The second multicultural Cinderella program was in April of 2010, and involved Mexican and Hebrew versions of Cinderella. Roberta Shilane of the PSU communication faculty brought the youth group from the United Hebrew Congregation, Joplin, and they performed a puppet show based on the Book of Esther.
“Since the second one, we went back to China and adopted a second daughter, and I think it’s time for a third multicultural Cinderella,” Franklin said. “Our daughters will be at the library Saturday for the program. We have enjoyed the assistance and cooperation of the library. Bev Clarkson, the library director, and Gail Sheppard, the children’s librarian, are incredibly supportive.”
This time the program will focus on a Jazz Age Cinderella, as told by Dr. Susan Knell, PSU professor who teaches children’s literature, and on the Russian version of the tale, presented by Yulia Senkiv, Fulbright Scholar from Russia.
“In visiting with John Franklin, he asked if I’d be interested in doing this,” Knell said. “Then he gave me a copy of ‘Ella’s Big Chance.”
Written by Shirley Hughes, the book received a Kate Greenaway Medal for the story of Ella Cinders, who helps her father in his dress shop during the Roaring 1920s. Then her father remarries and her stepmother makes Ella sew in the dreary basement while her stepsisters mock her shabby clothing. Thanks to the help of a fairy godmother and her own courage, Ella discovers that dreams can come true in unexpected ways.
“I’ve been trying to get an app with jazz on my cell phone, and my friend Babs Tims has given me some props,” Knell said. “However, I am not going to wear a flapper dress.”
She said that some youngsters today are not so familiar with classic fairy tales as children were in the past, and that’s unfortunate.
“I have them come as students in children’s literature class, and when I ask them about their favorite fairy tale, some of them have a hard time coming up with it,” Knell said. “I think some of them think that Disney came up with the ‘Little Mermaid’ and all those stories. He did not write classic fairy tales.”
She encourages adults to read traditional fairy tales to children.
“It gives them such a head start to know these tales,” she said. “Some of them come into kindergarten and don’t know the stories.”
Cinderella is a very familiar story in Russia, according to Yulia Senkiv, and their version is not based on Disney.
“Our Cinderella is a translation of the story from the Brothers Grimm, but is a little bit changed,” Senkiv said. “Everybody knows Cinderella very well. The image of the girl is different in Russia, she is very small and so cute. Her father is afraid of his new wife.”

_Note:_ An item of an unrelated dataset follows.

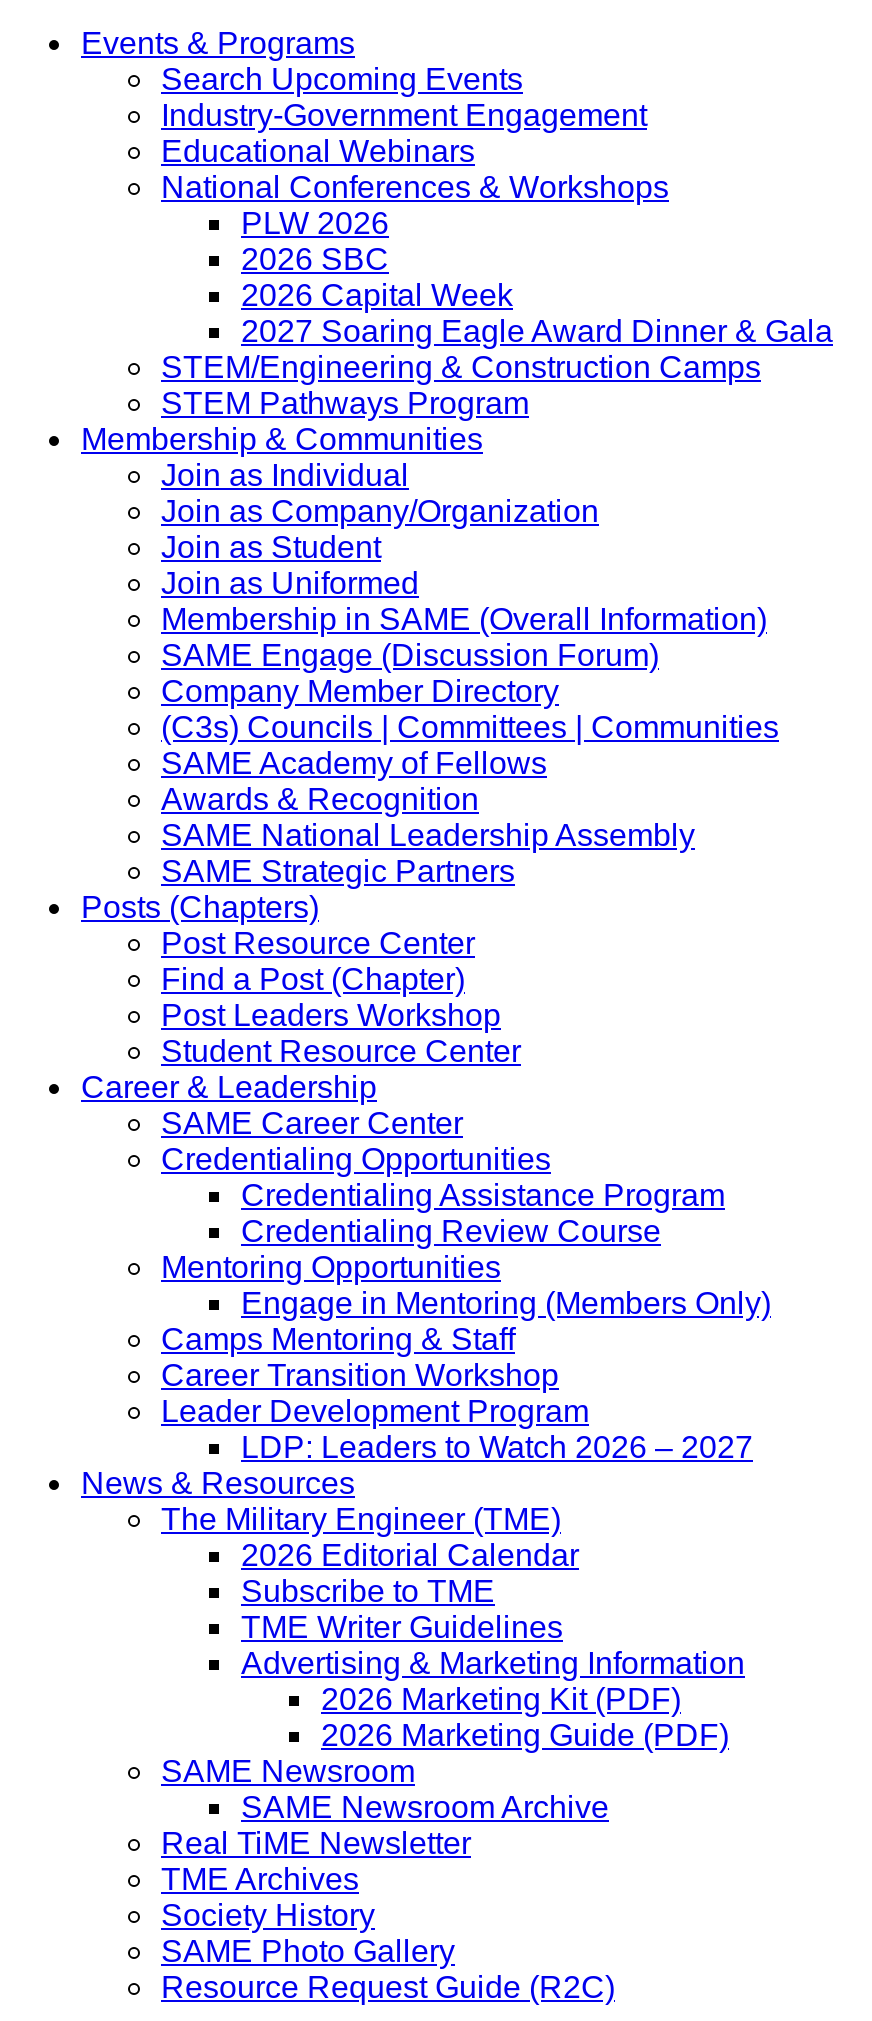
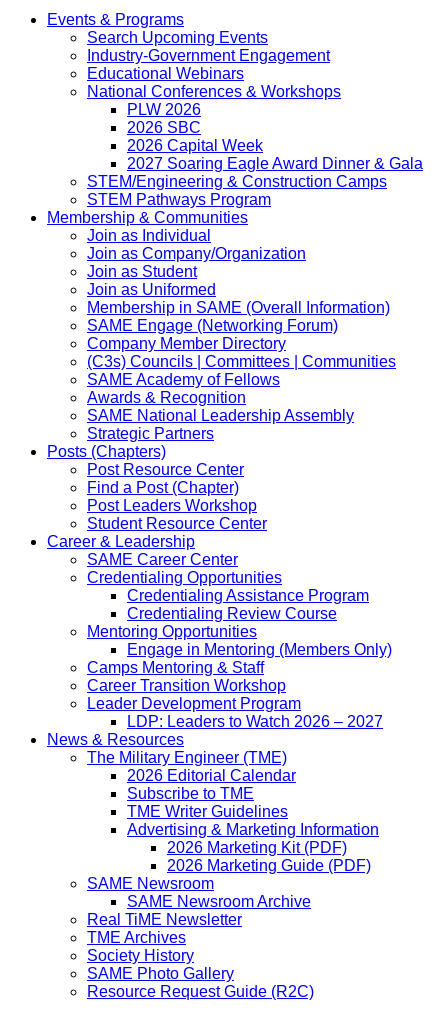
- SAME Engage (Discussion Forum)
+ SAME Engage (Networking Forum)

- SAME Strategic Partners
+ Strategic Partners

She said the story follows familiar lines, though Cinderella’s experience at the court ball is a little different also.
“The king has a problem with his clothing, it’s torn, and Cinderella helps him fix it,” Senkiv said. “She is very popular at the ball and everybody wants to meet her.”
But Cinderella has to flee at midnight, and her carriage and team of horses turn back into their original forms.
Senkiv enjoys talking to students and others about Russian culture.
“We have Russian Club meetings twice a month and I tell about Russia, we play games and watch movies,” she said. “When Dr. Franklin suggested I give talk about Cinderella, I thought it was a good idea.”
Originally from Siberia, she was successful in her third attempt to become a Fulbright Scholar.
“The first time I applied, I went to the second round for an interview in Moscow,” she said. “I didn’t get it. The second time I applied, I didn’t get to the second round. I worked three years teaching English, and the third  time I applied, I got it.”
Senkiv will be returning to her home in mid-May, but hopes she may be able to visit America again.
“I really like this country and I hope I can come back here some year,” she said.